Ingredients You'll Need

TOMATO SAUCE: you can either improvise or skip this step and use pre-made yummy tomato sauce of your liking- you might want to dilute it with water in as much as a 1:1 ratio:

4 garlic cloves, pressed and minced (or 3 garlic strands, chopped)
1 small-medium onion, finely chopped
1-2 tbsps oil (olive, safflower, or sunflower)
2 tbsps dried oregano
1 can tomatoes
1 (6 ounce) can tomato paste
Sea salt and freshly ground pepper
1-2 good handfuls of fresh basil, chopped (or 1 tbsp dried basil)

12 lasagne noodles (about 12 ounce), cooked- unless you prefer using Express/oven-ready noodles, which also work and you don't need to cook ahead of time

1 small onion, chopped
4-6 leaves of kale, remove hard part of the stem and cut in 1/4 in ribbons (or swiss chard)
2 kohlrabi, bulbs peeled and diced & leaves cut in 1/4 in ribbons (optional)
1 (350 grams) firm organic tofu, diced in small cubes (to make it easier for the blender)
1- 1 ½ lemon (to taste…I usually use just a little more than 1 lemon)
1 tbsp sugar (or honey)
About 2/3 cup oil (olive or the oil, safflower or sunflower- you can also cut on the oil and add the rest as water if you want)
1 tsp sea salt
1 garlic clove, chopped (or 1 garlic strand, chopped)
1 good handful of fresh basil (or ½ tbsp dried basil or oregano)

1/2 block of firm organic tofu (approx. 175 grams) (optional)
A few fresh basil leaves, chopped (optional)


Preheat the oven to 350F.

1.Heat the oil in a heavy saucepan over high heat.

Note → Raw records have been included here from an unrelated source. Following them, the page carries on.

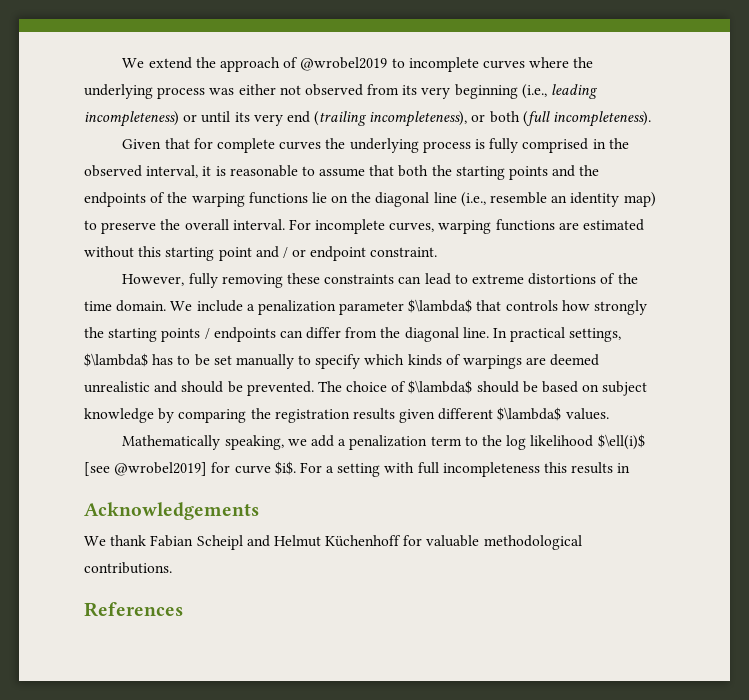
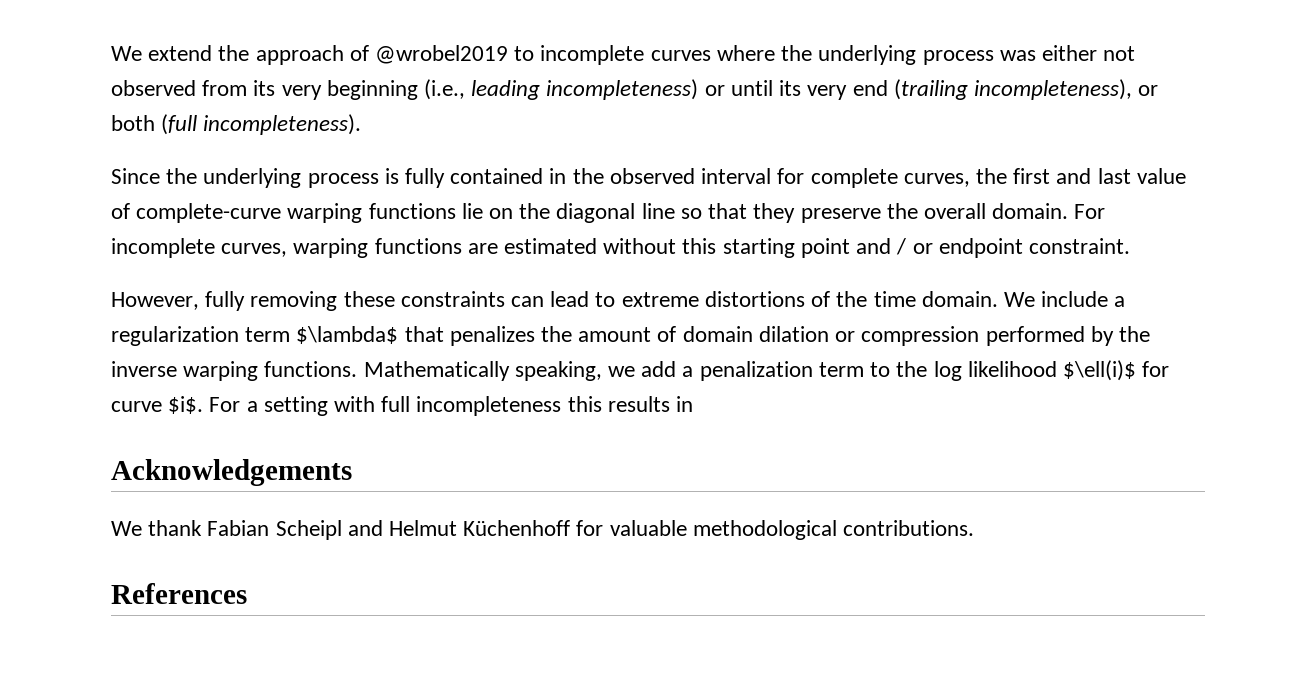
[122,138,322,153] Given that for complete curves -> [111,168,160,184] Since
[522,138,589,153] comprised -> [450,168,544,184] contained
[146,165,600,180] [84,192,188,207] interval, it is reasonable to assume that both the starting points and the endpoints of the -> [701,168,1186,188] [111,203,282,223] interval for complete curves, the first and last value of complete-curve
[460,192,656,207] [84,220,97,230] (i.e., resemble an identity map) to -> [680,203,796,223] so that they
[232,219,285,230] interval. -> [992,203,1069,219] domain.
[257,299,648,315] [84,327,622,342] [84,353,600,369] [84,380,648,396] [84,407,609,423] penalization parameter $\lambda$ that controls how strongly the starting points / endpoints can differ from the diagonal line. In practical settings, $\lambda$ has to be set manually to specify which kinds of warpings are deemed unrealistic and should be prevented. The choice of $\lambda$ should be based on subject knowledge by comparing the registration results given different $\lambda$ values. // -> [111,326,1150,346] [111,361,358,381] regularization term $\lambda$ that penalizes the amount of domain dilation or compression performed by the inverse warping functions.
[84,462,208,476] [see @wrobel2019] -> (1136, 370) none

Add the onion, garlic, and mushrooms and sauté for 5 minutes, until the onions are translucent. Lower the heat. Stir. Then add the sauce and paste and stir until smooth. Bring to a slow boil and then simmer, covered for at least 30 min-60 min. Add basil near the last five minutes of cooking. Add salt and pepper and adjust seasonings.

2. While the sauce is simmering, cook the lasagne noodles in plenty of boiling salted water (omit this step if using oven-ready noodles) until al dente, about 10 minutes. Drain. Let the noodles sit in cold water until you are ready to use them. This will keep themfrom sticking.

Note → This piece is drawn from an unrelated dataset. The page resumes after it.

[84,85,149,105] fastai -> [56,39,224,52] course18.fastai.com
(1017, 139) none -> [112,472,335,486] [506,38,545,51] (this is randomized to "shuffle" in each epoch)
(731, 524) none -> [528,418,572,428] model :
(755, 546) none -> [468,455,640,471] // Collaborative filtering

3. In another frying pan, heat oil and add the onion. When translucent, add the kale, until soft. Put aside.

4. Blend the tofu, lemon juice, sugar (or honey), and oil in a food processor (it may be better to do half the filling recipe at a time= easier for the blender) until smooth. Add the salt, garlic, and mix. Add this mix and the basil to the kale. Adjust seasonings. This filling should have the consistency and taste of ricotta cheese (for smoother texture, add more oil or water).

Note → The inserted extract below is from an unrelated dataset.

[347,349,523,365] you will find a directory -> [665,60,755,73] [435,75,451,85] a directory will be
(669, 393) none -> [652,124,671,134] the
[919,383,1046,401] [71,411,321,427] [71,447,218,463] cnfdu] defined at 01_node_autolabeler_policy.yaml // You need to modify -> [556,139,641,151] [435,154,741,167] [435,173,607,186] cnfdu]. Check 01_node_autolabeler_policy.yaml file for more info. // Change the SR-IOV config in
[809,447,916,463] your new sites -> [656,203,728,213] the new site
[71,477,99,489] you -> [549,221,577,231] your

5. Cover the bottom of a 9 by 13-inch shallow baking dish with some sauce. Layer the noodles and the sauce. Add another noodle layer and spread a bit of sauce and top with half of your filling. Add another noodle layer and spread with a bit of sauce and top with the remainder of your filling. Add another layer of noodles and sauce. Add the final layer of noodles and make sure to cover with enough sauce to cover all the noodles. With your hands, crumble the remaining tofu on top with you hands. Sprinkle a few more chopped fresh basil leaves and add a sprinkle of salt and pepper.

6. Bake covered (with aluminum foil), for approximately 30 minutes. Uncover and bake for another 5 minutes. Let stand 10 minutes before serving.